═════ ENTRIES SUPPLIED ═════

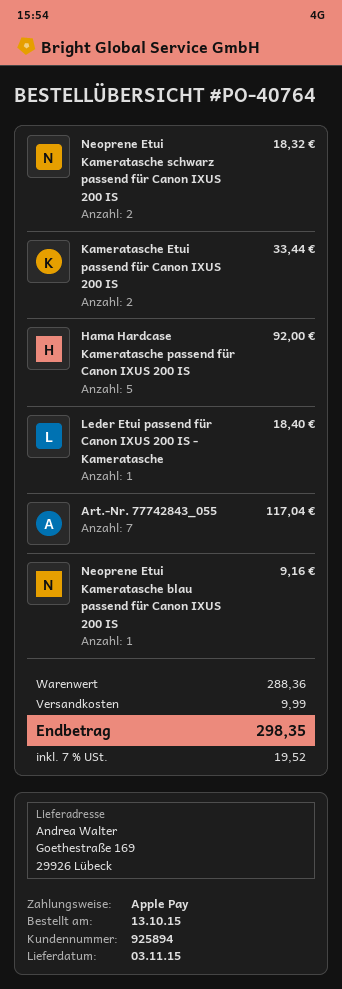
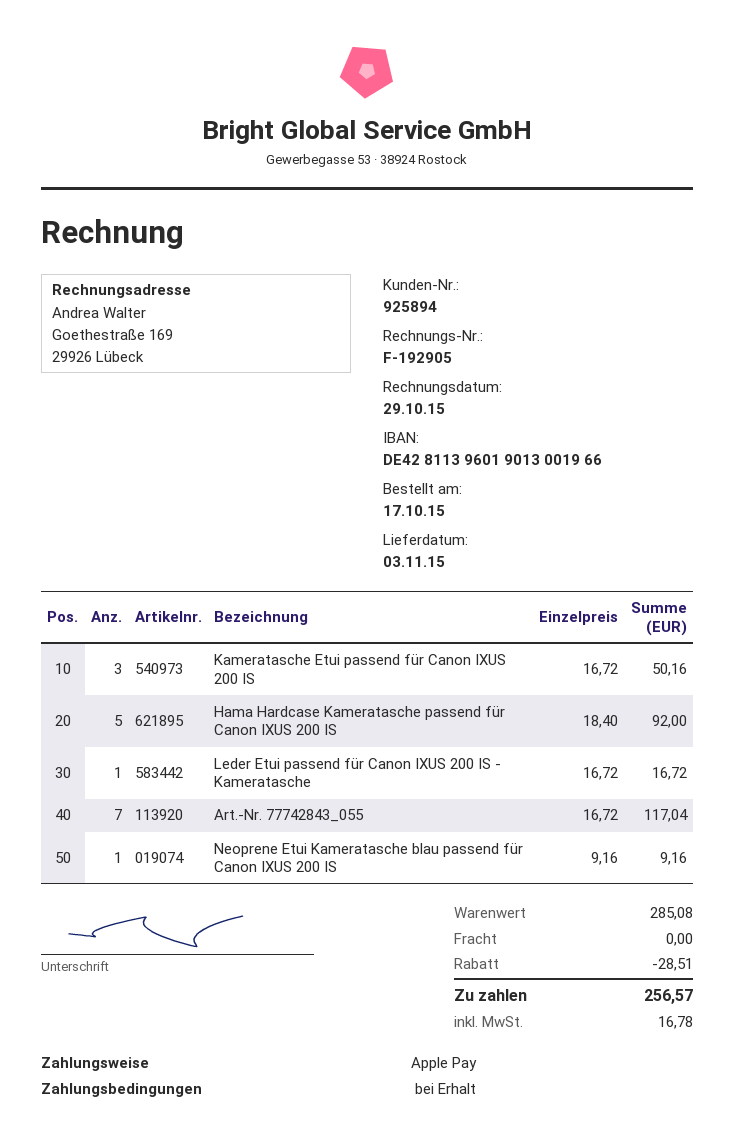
order date: 2015-10-13 -> 2015-10-17
Neoprene Etui Kameratasche schwarz passend für Canon IXUS 200 IS: 2 for 18.32 -> none
Kameratasche Etui passend für Canon IXUS 200 IS: 2 for 33.44 -> 3 for 50.16
Leder Etui passend für Canon IXUS 200 IS - Kameratasche: 1 for 18.40 -> 1 for 16.72
subtotal: 288.36 -> 285.08
discount: none -> 28.51
shipping: 9.99 -> 0.00
tax: 19.52 -> 16.78
total: 298.35 -> 256.57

═════

* ASSIGNMENT: Nothing but the records themselves, exact and complete, should be returned; leave the pictures out.

* SOLUTION FOR THIS PROBLEM:
order date: 2015-10-13 -> 2015-10-17
Neoprene Etui Kameratasche schwarz passend für Canon IXUS 200 IS: 2 for 18.32 -> none
Kameratasche Etui passend für Canon IXUS 200 IS: 2 for 33.44 -> 3 for 50.16
Leder Etui passend für Canon IXUS 200 IS - Kameratasche: 1 for 18.40 -> 1 for 16.72
subtotal: 288.36 -> 285.08
discount: none -> 28.51
shipping: 9.99 -> 0.00
tax: 19.52 -> 16.78
total: 298.35 -> 256.57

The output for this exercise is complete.